Einfluß der Gnadengesuche auf die Strafvollstreckung.

III, Allgem. Verfüg. v. 14. August 1879, betr. Strafvollstreckung etc. (JMBL. S. 237). v. Marck, Die Staatsanwaltschaft, Berlin 1884, S. 544. — Dalcke, Handbuch der Strafvollstreckung und Gefängnissverwaltung, S. 25.

I. Die Einreichung eines Begnadigungsgesuches soll, wie die Allerh. CabOrd. vom 29. August 1838 (JMBI. 1839 S. 27) ausdrücklich bestimmt, die Strafvollstreckung in der Regel nicht aufhalten; in der Praris treten jedoch folgende Ausnahmen ein:

1. Die Hinrichtung eines zum Tode Verurtheilten darf nach Eingang der Allerh. Entschließung auf ein Begnadigungsgesuch nur dann ausgesetzt werden, wenn der Verurtheilte bisher ganz unbekannt gebliebene Umstände anführt oder dem Staate vortheilhafte Entdeckungen macht, indeß entweder bei der Publication der Allerh. Entschließung oder wenigstens noch am Tage vor der angefeßten Hinrichtung.
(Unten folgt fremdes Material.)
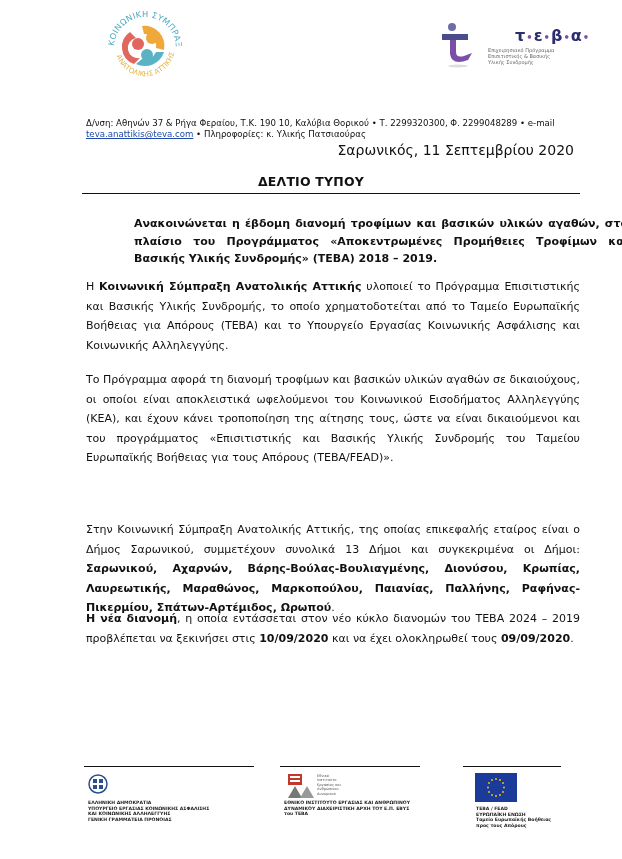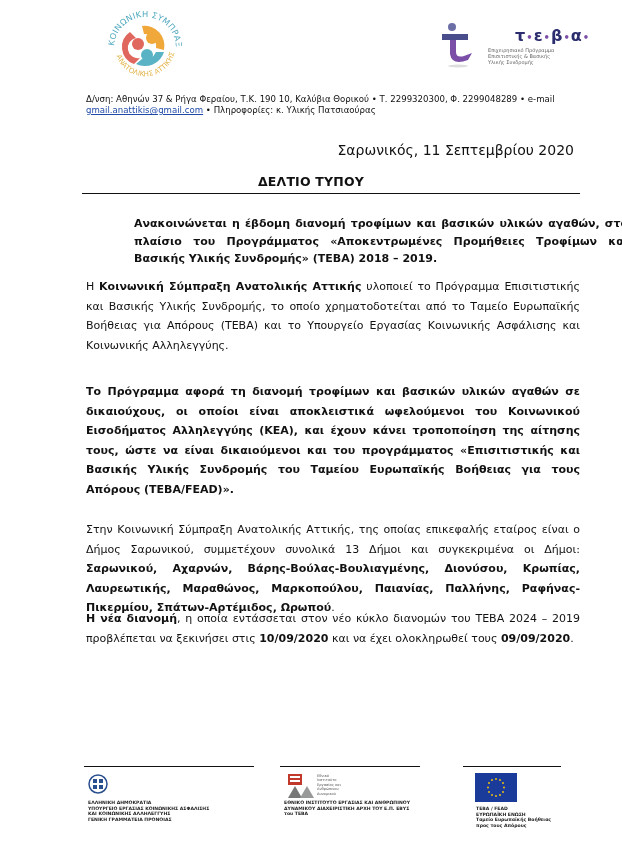--- a/index.html
+++ b/index.html
@@ -9,34 +9,34 @@
 
   
   #logo-left { left:100px; top:2px; width:90px; height:88px; }
   #logo-right { left:438px; top:20px; width:150px; height:50px; }
   .teva-word { position:absolute; left:50px; top:6px; font-size:16px; font-weight:bold;
                color:#2b2d6e; letter-spacing:1px; font-family:"DejaVu Sans", sans-serif;margin-left:27px; }
   .teva-word .dot { color:#7b4fa7; font-size:10px; }
   .teva-sub { position:absolute; left:50px; top:27px; font-size:5px; line-height:6px; color:#666; width:90px; }
 
   
-  .contact { font-size:8.6px; line-height:11.5px; color:#111; white-space:nowrap; }
+  .contact { font-size:8.6px; line-height:11.5px; color:#111; white-space:nowrap;margin-top:24px; }
   #contact-1 { left:86px; top:94px; }
   #contact-2 { left:86px; top:105px; }
   .email-link { color:#1f4aa8; text-decoration:underline; }
 
   #date-line { right:48px; top:142px; font-size:14px; color:#111; }
   #doc-title { left:0; width:622px; top:174px; text-align:center; font-size:12.5px; font-weight:bold; letter-spacing:0.2px; }
   #title-rule { left:82px; width:498px; top:193px; height:0; border-top:1.5px solid #111; }
 
   .para { left:86px; width:494px; font-size:11px; line-height:19.5px; text-align:justify; color:#111; }
   .para b { font-weight:bold; }
   #intro { top:215px; font-weight:bold; line-height:17.5px;margin-left:48px; }
   #p1 { top:277px; }
-  #p2 { top:382px;font-weight:bold; }
+  #p2 { top:370px; }
   #p3 { top:520px; }
   #p4 { top:609px; }
 
   
   .footer-rule { height:0; border-top:1.2px solid #111; top:766px; }
   #fr1 { left:84px; width:170px; }
   #fr2 { left:280px; width:140px; }
   #fr3 { left:463px; width:98px; }
   .footer-text { font-size:4.6px; line-height:5.6px; font-weight:bold; color:#222; white-space:nowrap; }
   #f1-text { left:88px; top:800px; }
@@ -82,21 +82,21 @@
   </div>
   <div class="teva-sub">
     <div>Επιχειρησιακό Πρόγραμμα</div>
     <div>Επισιτιστικής &amp; Βασικής</div>
     <div>Υλικής Συνδρομής</div>
   </div>
 </div>
 
 <div id="contact-1" class="abs contact">Δ/νση: Αθηνών 37 &amp; Ρήγα Φεραίου, Τ.Κ. 190 10, Καλύβια Θορικού • Τ. 2299320300, Φ. 2299048289 • e-mail</div>
 <div id="contact-2" class="abs contact">
-  <a class="email-link">gmail.anattikis@gmail.com</a><span> • Πληροφορίες: κ. Υλικής Πατσιαούρας</span>
+  <a class="email-link">teva.anattikis@teva.com</a><span> • Πληροφορίες: κ. Υλικής Πατσιαούρας</span>
 </div>
 
 <div id="date-line" class="abs">Σαρωνικός, 11 Σεπτεμβρίου 2020</div>
 <div id="doc-title" class="abs">ΔΕΛΤΙΟ ΤΥΠΟΥ</div>
 <div id="title-rule" class="abs"></div>
 
 <div id="intro" class="abs para">Ανακοινώνεται η έβδομη διανομή τροφίμων και βασικών υλικών αγαθών, στο πλαίσιο του Προγράμματος «Αποκεντρωμένες Προμήθειες Τροφίμων και Βασικής Υλικής Συνδρομής» (ΤΕΒΑ) 2018 – 2019.</div>
 
 <div id="p1" class="abs para"><span>Η </span><b>Κοινωνική Σύμπραξη Ανατολικής Αττικής</b><span> υλοποιεί το Πρόγραμμα Επισιτιστικής και Βασικής Υλικής Συνδρομής, το οποίο χρηματοδοτείται από το Ταμείο Ευρωπαϊκής Βοήθειας για Απόρους (ΤΕΒΑ) και το Υπουργείο Εργασίας Κοινωνικής Ασφάλισης και Κοινωνικής Αλληλεγγύης.</span></div>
Allerh. Ord. v. 5. Oct. 1810, JMRescr. v. 31. Oct. 1838, Jahrb. Bd. 53 S. 637; vgl. oben
Protokoll in § 105 Ziff. 2 u. 3.

2. Wenn dem Verurtheilten, der ein Begnadigungsgesuch eingereicht hat, durch den Antritt der Strafe ein unwiderbringlicher Schaden an seiner Ehre zugefügt werden würde, so ist der Vollstreckung des Urtheils bis zum Eingange der Allerh. Entscheidung Ausstand zu geben.

Allerh. Ord. v. 29. Aug. 1838, Jahrb. Bd. 47 S. 382.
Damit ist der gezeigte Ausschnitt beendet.